The killing of Hans Otto was one of the first atrocities performed on behalf of the Hitler government to gain widespread media coverage outside Germany. Within the country, however, the Minister for People's Enlightenment and Propaganda, Joseph Goebbels, placed a ban on the reporting of the death. There was also a general prohibition on attending Otto's funeral, which was paid for by Gustaf Gründgens, another star of the Berlin stage.

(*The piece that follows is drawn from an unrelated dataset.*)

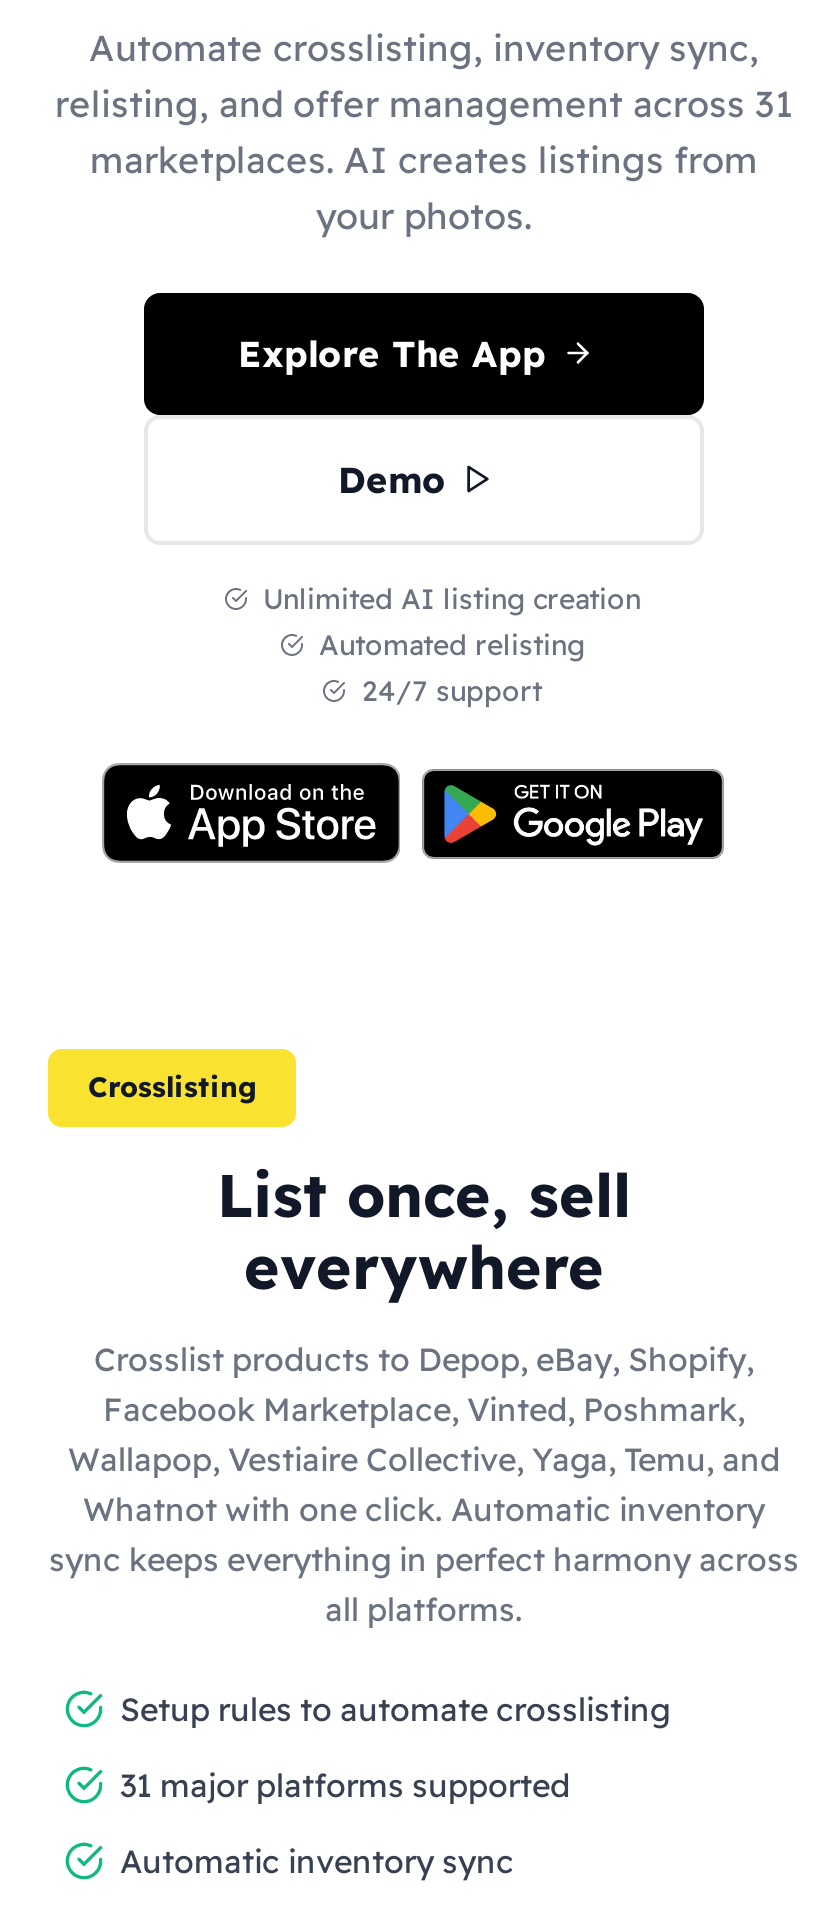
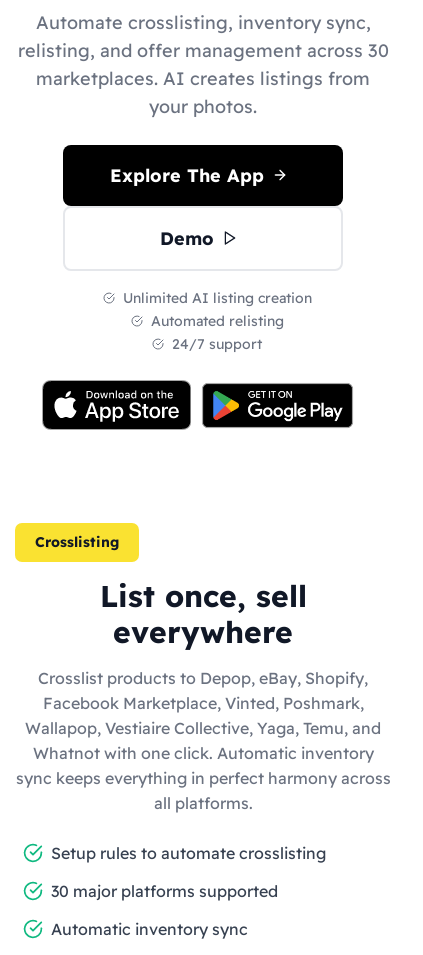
[55,80,793,126] relisting, and offer management across 31 -> [18,38,388,62] relisting, and offer management across 30
[120,1764,570,1804] 31 major platforms supported -> [51,880,278,900] 30 major platforms supported

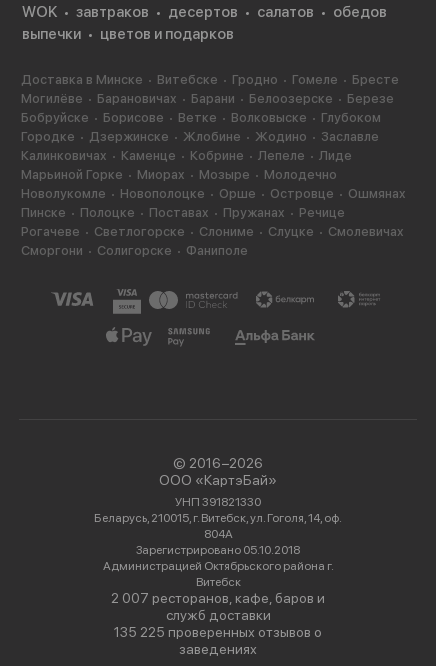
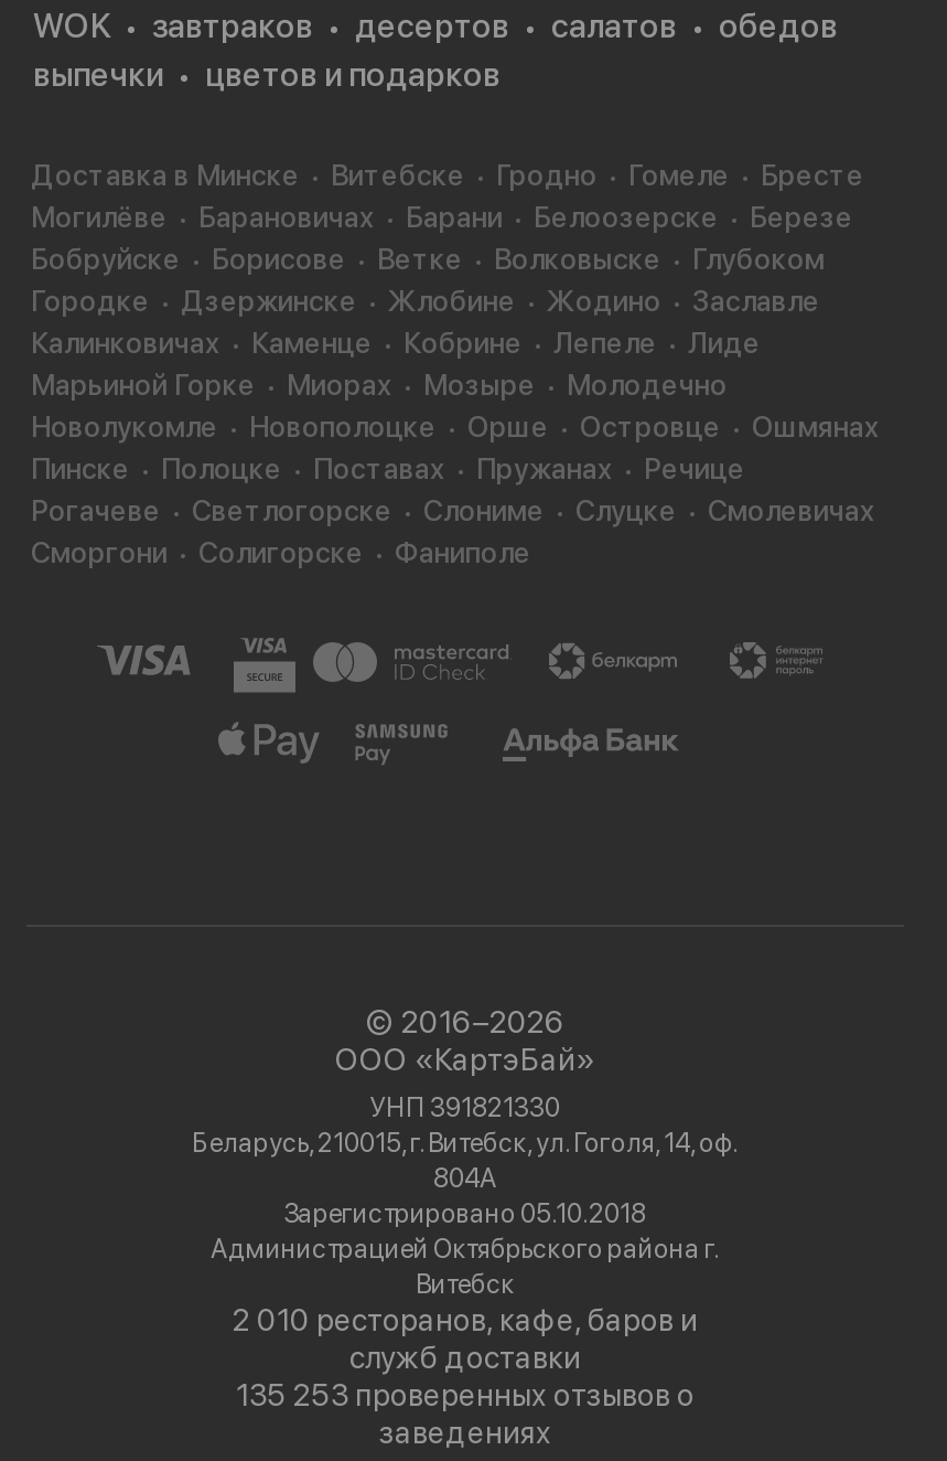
[111,590,325,606] 2 007 ресторанов, кафе, баров и -> [233,1302,698,1337] 2 010 ресторанов, кафе, баров и
[114,624,322,640] 135 225 проверенных отзывов о -> [236,1377,695,1412] 135 253 проверенных отзывов о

Even Gründgens did not dare to attend the event, however.

=== Gerhard Hinze ===
The Hamburg actor Gerhard Hinze, usually identified by his later name as Gerard Heinz, was arrested at the same time as Hans Otto. Much of what is known of Hans Otto's final days came to public notice only twelve years later, after 1945, when Hinze felt at liberty to share his information.

== Burial ==
The physical remains of Hans Otto was laid to rest on 29 November 1933 at Berlin-Wilmersdorf not in the main cemetery there, but at the Stahnsdorf Cemetery close by. The cause of death, which had to be recorded before the burial could proceed, was entered as "suicide by jumping off the roof of a house". (Note: "Selbstmord durch Absprung vom Dach eines Hauses") The true circumstances of Otto's death were not officially recorded at the time. After a long campaign, his grave was promoted to the status of "Berlin Grave of honour" ("Ehrengrabstelle des Landes Berlin").

== Celebration ==

- Klaus Mann referenced Hans Otto in 1936 with the character "Otto Ulrichs" in his controversial novel Mephisto, published, in the first instance, from exile while Mann was living in Amsterdam.
- The "Potsdamer Schauspielhaus" (theater) was renamed in October 1952 as the "Hans Otto Theater"
- In 1967 the "Leipzig Theater Academy" had its name lengthened, becoming the "Theaterhochschule 'Hans Otto' Leipzig". After the academy was closed down in 1992, the "Hans Otto" soubriquet was transferred to the Drama Institute at the newly reconfigured and enlarged Leipzig University of Music and Theatre.
- Several streets in Germany have been named "Hans-Otto-Straße" ("Hans Otto Street"). There are examples in Berlin Gera and Leipzig.
- Under the "German Democratic Republic" (1949-1990) the regional theatres took part in the "Hans-Otto-Wettbewerb" (competition) in which the winner received a portrait-bust of Hans Otto. This "Hans Otto Prize" was revived since 2000, with support from the "Kleine Freiheit" (loosely, "Small Freedoms") arts association of Dresden.
- Under the "German Democratic Republic" (1949-1990) the "Hans Otto Medal" was an annual performance arts award. Noted recipients included the Fambach People's Choir in 1978 and, in 1985, the actress Elisabeth Bergner.
- Stolpersteine to his memory have been placed outside the houses in which Hans Otto lived in Berlin-Moabit, and in which he was born in Dresden.